Dancing Bear

$45,000.00 CAD

Artist Pauta Saila, RCA (1916 - 2009)

This item is available. Please contact the Gallery.

Kinngait (Cape Dorset)
Serpentine, Ivory
15” x 13” x 6”

Born at Qillapait in 1917, Pauta Saila moved to Kinngait in the early 1960s and is widely credited as the first Inuit artist to sculpt the now-iconic dancing bear. Though often associated with drum dancing and shamanic transformation, Saila’s inspiration came from childhood memories of polar bears at play, appearing to "dance" with one another. His sculptures, with their rounded forms and confident energy, surprisingly align with the aesthetics of Qamani’tuaq while maintaining the bold dynamism that Kinngait has become renowned for.

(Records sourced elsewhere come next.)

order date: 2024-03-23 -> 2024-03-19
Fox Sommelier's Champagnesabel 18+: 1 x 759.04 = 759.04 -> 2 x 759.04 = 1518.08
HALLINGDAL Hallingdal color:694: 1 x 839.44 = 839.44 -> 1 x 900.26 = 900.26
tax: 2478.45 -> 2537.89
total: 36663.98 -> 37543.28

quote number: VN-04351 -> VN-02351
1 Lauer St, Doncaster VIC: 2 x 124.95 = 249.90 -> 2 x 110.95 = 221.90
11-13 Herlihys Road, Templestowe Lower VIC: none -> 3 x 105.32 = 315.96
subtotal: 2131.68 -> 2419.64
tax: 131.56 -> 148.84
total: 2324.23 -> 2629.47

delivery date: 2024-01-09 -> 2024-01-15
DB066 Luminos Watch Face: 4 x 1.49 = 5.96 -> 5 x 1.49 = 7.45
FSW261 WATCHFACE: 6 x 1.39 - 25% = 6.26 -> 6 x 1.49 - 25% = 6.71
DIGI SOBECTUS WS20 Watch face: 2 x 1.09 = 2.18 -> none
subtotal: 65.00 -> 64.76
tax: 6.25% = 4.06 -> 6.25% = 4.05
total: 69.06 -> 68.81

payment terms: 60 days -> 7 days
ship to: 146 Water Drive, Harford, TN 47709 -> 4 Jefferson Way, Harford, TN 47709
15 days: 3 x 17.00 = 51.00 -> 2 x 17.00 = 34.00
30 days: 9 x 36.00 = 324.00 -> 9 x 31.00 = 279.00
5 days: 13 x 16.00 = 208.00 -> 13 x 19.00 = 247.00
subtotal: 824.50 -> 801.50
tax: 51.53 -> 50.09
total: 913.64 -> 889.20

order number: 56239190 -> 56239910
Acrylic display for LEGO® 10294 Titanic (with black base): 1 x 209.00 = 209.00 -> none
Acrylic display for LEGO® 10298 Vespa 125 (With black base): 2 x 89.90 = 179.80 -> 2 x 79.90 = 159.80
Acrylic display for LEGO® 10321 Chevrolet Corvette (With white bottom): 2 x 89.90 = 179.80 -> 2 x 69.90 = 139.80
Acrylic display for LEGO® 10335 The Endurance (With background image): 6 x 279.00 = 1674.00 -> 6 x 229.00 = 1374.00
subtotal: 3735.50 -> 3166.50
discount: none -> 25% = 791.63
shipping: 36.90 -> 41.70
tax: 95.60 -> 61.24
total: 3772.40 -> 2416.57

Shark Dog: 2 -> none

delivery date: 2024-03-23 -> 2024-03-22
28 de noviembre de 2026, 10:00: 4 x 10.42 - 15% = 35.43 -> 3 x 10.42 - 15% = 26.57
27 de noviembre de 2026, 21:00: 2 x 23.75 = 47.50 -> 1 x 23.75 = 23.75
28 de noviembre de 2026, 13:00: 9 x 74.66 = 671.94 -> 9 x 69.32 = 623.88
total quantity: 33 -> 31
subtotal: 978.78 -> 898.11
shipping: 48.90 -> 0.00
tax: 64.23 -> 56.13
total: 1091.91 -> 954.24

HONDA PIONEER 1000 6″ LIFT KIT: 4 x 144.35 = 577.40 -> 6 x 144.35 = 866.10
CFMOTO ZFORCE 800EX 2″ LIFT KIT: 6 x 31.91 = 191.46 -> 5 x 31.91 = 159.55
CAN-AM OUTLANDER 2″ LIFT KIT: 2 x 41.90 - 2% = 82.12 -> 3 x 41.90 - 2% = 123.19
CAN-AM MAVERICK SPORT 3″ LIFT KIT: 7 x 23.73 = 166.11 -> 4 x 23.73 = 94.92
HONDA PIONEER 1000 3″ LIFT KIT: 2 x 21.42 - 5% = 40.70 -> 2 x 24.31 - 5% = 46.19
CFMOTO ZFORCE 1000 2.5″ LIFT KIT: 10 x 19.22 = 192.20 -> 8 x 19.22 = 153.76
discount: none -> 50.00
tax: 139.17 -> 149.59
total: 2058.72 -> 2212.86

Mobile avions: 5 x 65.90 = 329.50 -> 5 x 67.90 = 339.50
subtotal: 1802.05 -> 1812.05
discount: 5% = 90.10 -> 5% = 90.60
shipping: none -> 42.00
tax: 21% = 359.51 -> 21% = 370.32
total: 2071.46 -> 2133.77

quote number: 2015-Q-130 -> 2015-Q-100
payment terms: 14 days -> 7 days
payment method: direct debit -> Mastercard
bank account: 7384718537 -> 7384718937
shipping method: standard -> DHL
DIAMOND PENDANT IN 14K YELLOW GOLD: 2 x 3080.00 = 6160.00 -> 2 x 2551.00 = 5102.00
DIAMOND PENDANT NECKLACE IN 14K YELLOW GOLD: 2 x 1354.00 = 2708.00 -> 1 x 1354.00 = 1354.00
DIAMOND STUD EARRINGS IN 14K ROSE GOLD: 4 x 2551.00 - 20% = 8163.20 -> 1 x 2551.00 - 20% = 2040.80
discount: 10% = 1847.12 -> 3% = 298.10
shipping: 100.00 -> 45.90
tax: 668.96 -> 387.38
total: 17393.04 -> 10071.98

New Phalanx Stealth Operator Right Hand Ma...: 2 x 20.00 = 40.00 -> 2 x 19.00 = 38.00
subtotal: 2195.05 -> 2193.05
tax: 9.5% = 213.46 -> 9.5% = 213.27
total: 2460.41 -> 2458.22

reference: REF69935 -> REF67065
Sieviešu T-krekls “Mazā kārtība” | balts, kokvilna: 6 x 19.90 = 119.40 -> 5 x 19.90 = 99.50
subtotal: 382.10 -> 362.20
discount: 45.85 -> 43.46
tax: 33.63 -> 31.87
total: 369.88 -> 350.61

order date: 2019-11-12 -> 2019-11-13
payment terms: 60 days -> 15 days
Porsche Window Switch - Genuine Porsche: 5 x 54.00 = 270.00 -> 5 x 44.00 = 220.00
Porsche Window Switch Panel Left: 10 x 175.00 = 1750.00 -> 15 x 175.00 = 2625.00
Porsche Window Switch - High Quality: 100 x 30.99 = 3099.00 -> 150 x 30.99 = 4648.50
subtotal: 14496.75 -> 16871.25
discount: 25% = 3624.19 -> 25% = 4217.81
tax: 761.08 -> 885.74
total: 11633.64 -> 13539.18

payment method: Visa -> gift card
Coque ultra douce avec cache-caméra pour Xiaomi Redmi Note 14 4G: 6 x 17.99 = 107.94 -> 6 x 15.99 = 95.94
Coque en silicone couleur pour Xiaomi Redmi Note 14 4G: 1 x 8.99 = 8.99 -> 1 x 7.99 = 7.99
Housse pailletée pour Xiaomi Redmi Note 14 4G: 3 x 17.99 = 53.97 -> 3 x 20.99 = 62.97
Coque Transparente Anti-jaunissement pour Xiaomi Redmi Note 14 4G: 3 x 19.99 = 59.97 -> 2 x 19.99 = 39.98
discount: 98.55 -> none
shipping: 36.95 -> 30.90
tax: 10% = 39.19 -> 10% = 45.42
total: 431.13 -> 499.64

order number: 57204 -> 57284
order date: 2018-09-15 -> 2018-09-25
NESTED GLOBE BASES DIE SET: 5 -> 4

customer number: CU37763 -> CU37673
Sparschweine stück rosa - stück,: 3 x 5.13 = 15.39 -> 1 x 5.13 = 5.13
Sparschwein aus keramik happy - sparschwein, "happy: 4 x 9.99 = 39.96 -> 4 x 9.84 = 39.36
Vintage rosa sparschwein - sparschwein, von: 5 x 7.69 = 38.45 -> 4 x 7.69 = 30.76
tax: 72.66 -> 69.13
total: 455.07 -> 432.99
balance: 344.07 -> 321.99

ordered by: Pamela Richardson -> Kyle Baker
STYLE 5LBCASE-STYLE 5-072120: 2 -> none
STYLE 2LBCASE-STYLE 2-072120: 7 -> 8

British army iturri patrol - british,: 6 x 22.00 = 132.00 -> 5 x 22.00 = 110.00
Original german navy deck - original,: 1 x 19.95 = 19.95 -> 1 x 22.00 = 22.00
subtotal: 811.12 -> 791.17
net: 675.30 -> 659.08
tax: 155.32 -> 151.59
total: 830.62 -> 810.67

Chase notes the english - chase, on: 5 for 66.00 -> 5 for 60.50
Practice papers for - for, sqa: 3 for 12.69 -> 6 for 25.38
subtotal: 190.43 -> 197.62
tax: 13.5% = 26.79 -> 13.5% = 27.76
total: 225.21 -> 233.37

Pauta Saila’s masterful handling of form and balance is on full display in this Dancing Bear. Despite the dramatic lean of the bear’s body—tilted so far to the side that its torso is nearly parallel to the ground—Saila achieves a sense of effortless equilibrium. The entire composition rests on a single planted foot, yet the sculpture feels stable and grounded, as though defying gravity is part of the bear’s natural rhythm. This feat of balance speaks not only to Saila’s technical precision, but also to his deep understanding of stone as a living material—how weight can be shifted, how volume can be distributed, and how motion can be frozen mid-gesture without losing its fluidity. The result is a dynamic figure that feels both monumental and alive, a testament to the artist’s ability to merge physical daring with artistic grace.